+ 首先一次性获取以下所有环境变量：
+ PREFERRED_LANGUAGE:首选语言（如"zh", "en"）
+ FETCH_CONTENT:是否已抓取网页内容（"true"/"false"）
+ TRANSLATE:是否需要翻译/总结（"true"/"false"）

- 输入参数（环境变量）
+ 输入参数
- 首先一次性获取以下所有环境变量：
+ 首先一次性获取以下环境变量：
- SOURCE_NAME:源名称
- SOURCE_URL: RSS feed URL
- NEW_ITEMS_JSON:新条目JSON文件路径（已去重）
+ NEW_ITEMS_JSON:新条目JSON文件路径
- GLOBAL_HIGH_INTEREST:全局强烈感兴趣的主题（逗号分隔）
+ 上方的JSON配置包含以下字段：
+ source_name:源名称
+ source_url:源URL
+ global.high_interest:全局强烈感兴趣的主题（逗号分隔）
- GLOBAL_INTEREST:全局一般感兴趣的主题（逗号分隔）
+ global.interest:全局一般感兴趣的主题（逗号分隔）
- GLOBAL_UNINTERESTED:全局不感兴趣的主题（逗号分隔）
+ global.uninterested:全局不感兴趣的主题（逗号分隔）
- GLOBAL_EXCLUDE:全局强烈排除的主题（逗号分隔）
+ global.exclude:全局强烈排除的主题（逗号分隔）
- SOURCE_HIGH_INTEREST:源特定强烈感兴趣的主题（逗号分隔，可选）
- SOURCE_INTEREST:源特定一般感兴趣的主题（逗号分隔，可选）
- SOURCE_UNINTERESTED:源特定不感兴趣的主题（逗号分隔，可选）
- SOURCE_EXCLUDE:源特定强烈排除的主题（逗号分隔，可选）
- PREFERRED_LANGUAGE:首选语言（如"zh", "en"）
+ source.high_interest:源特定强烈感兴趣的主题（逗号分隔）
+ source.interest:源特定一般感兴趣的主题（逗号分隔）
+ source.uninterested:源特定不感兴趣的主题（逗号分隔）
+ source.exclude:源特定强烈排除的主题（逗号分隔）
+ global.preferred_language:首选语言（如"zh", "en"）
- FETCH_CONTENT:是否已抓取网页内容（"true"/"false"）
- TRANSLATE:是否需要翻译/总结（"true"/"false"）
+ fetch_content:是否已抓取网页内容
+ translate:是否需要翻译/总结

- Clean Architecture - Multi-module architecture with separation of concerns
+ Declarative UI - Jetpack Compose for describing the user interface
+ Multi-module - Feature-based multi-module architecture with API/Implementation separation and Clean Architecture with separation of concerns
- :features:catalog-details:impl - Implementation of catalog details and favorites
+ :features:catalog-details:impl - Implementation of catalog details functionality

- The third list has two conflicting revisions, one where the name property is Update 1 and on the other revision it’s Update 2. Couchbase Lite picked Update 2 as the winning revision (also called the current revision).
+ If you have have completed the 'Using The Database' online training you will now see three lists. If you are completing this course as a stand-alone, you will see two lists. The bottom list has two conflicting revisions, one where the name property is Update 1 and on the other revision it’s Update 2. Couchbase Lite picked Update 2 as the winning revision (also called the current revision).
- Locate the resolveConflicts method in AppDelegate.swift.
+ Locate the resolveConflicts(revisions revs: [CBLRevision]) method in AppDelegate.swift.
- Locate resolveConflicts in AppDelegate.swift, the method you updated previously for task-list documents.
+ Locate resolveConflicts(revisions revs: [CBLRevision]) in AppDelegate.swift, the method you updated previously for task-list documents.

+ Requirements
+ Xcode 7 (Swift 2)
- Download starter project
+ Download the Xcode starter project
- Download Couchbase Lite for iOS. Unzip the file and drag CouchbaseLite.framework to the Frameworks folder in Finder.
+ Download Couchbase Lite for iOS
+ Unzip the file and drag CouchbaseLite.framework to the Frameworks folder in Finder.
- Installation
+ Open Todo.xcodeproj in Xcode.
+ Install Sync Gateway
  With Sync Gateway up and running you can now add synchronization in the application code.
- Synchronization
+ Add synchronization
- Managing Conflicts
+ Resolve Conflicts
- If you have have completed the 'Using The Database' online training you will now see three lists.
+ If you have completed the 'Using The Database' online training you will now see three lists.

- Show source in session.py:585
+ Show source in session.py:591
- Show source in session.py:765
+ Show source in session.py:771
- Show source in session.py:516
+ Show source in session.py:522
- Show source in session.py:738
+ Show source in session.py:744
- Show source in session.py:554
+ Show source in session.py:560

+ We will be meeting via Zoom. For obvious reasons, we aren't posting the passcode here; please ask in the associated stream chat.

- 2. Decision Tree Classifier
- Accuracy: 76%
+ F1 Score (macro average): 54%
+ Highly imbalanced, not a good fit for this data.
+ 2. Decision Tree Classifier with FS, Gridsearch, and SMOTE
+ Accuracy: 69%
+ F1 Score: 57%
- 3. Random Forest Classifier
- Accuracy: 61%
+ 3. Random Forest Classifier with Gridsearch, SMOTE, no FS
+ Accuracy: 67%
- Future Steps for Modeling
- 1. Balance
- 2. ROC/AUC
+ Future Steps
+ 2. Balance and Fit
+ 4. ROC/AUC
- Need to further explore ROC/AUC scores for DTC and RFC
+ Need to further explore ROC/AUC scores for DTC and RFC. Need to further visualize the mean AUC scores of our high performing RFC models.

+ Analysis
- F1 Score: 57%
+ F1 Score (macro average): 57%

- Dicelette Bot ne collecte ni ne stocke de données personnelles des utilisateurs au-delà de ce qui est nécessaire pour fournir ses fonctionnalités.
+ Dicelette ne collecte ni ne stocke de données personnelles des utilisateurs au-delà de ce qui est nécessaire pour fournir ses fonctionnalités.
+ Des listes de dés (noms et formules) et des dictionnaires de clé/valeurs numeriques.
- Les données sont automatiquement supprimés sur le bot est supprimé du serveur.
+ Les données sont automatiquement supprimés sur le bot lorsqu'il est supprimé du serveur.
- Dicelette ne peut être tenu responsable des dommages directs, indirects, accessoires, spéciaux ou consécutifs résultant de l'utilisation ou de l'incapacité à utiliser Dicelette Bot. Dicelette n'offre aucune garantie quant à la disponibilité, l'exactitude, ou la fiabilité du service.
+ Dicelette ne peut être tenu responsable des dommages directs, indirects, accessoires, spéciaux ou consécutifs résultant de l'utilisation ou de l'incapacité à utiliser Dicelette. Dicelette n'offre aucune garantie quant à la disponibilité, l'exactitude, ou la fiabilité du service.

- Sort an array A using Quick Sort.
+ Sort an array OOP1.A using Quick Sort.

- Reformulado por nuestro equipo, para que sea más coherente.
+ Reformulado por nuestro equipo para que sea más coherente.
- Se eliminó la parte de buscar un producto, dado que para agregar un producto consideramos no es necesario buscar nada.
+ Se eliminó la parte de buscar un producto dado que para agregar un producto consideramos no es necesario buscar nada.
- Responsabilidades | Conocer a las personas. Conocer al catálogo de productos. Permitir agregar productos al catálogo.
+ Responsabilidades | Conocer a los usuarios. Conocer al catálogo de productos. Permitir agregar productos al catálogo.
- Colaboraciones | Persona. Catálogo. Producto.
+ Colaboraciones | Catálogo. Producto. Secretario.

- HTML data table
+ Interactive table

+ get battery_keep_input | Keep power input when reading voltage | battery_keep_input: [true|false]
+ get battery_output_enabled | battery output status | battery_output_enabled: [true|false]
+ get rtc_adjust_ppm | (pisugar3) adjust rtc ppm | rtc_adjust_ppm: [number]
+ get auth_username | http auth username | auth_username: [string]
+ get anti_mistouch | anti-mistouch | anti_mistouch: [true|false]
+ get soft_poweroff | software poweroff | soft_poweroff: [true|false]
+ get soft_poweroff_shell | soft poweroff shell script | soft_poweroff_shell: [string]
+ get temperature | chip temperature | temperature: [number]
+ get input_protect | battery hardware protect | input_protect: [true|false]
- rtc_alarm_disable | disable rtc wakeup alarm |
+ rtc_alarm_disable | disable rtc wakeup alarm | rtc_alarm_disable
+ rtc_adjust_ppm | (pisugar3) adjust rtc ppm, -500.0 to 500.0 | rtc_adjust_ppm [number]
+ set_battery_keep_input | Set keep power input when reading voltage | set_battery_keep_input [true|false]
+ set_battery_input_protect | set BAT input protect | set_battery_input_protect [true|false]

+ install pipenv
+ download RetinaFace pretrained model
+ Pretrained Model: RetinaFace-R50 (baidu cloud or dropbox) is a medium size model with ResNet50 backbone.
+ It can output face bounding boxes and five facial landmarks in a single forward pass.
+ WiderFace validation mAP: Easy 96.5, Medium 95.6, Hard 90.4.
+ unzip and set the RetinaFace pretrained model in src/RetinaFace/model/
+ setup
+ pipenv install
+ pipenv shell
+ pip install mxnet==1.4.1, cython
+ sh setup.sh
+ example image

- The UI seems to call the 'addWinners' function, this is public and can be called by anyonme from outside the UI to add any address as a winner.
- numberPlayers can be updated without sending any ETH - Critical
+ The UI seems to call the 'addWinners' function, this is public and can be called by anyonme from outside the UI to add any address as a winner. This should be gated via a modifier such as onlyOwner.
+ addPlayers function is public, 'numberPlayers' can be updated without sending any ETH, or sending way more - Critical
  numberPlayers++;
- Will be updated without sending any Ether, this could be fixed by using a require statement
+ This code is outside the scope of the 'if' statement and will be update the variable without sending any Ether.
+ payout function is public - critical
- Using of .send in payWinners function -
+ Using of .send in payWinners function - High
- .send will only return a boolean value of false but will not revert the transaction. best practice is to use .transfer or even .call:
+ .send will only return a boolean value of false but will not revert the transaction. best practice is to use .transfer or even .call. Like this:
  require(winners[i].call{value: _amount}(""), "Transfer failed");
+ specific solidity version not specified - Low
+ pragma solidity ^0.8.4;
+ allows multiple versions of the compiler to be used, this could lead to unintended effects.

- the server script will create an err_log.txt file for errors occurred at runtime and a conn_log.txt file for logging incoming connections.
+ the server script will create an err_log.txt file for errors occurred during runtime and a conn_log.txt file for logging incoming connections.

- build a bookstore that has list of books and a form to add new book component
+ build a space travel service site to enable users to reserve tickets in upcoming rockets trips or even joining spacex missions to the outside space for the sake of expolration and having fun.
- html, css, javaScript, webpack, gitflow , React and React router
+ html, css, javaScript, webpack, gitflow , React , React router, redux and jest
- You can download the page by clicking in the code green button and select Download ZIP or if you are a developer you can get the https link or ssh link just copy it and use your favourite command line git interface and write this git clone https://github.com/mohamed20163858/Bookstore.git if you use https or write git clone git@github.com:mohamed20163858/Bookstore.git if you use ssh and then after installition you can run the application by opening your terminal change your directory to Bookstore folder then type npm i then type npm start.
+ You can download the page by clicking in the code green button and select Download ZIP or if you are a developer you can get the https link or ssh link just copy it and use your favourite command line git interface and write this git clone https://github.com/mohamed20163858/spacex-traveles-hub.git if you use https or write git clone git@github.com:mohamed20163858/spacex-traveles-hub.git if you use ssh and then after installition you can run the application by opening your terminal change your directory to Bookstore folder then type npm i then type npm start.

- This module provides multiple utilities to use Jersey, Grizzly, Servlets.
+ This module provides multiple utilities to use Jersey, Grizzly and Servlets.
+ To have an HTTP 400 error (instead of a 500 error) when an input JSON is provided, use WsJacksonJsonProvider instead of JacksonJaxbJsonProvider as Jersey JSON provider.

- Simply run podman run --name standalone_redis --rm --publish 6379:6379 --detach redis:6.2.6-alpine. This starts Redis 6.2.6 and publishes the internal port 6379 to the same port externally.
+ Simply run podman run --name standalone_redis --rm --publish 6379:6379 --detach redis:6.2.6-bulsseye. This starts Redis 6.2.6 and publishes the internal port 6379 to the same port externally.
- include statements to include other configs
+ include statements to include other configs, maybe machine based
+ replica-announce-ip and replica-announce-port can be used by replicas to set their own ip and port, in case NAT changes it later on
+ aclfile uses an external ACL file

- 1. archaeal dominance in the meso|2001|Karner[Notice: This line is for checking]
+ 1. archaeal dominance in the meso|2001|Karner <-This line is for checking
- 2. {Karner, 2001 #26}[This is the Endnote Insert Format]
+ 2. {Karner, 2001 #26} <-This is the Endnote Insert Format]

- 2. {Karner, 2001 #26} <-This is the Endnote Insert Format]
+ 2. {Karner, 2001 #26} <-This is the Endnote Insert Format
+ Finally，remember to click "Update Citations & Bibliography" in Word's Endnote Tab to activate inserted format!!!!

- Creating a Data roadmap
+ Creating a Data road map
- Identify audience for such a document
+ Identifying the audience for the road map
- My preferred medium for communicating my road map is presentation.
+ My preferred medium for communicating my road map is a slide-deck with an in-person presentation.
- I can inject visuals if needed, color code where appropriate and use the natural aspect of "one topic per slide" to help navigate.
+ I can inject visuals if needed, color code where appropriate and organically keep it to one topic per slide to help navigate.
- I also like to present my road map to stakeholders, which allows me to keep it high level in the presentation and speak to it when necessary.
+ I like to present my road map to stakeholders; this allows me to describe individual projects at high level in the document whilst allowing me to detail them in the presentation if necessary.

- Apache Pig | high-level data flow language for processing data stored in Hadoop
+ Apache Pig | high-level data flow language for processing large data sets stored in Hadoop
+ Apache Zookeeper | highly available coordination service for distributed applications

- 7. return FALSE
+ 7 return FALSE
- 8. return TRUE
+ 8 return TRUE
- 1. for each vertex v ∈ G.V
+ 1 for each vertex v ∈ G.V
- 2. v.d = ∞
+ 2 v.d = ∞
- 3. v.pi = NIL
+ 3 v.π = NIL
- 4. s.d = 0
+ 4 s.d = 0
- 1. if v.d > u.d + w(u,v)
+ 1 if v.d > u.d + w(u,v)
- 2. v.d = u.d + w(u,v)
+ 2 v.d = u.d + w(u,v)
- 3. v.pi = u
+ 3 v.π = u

══════

## EXERCISE AIM:
Check each line of the entries for the string "errors". Copy the lines that have it.

## WRITTEN RESPONSE:
- the server script will create an err_log.txt file for errors occurred at runtime and a conn_log.txt file for logging incoming connections.
+ the server script will create an err_log.txt file for errors occurred during runtime and a conn_log.txt file for logging incoming connections.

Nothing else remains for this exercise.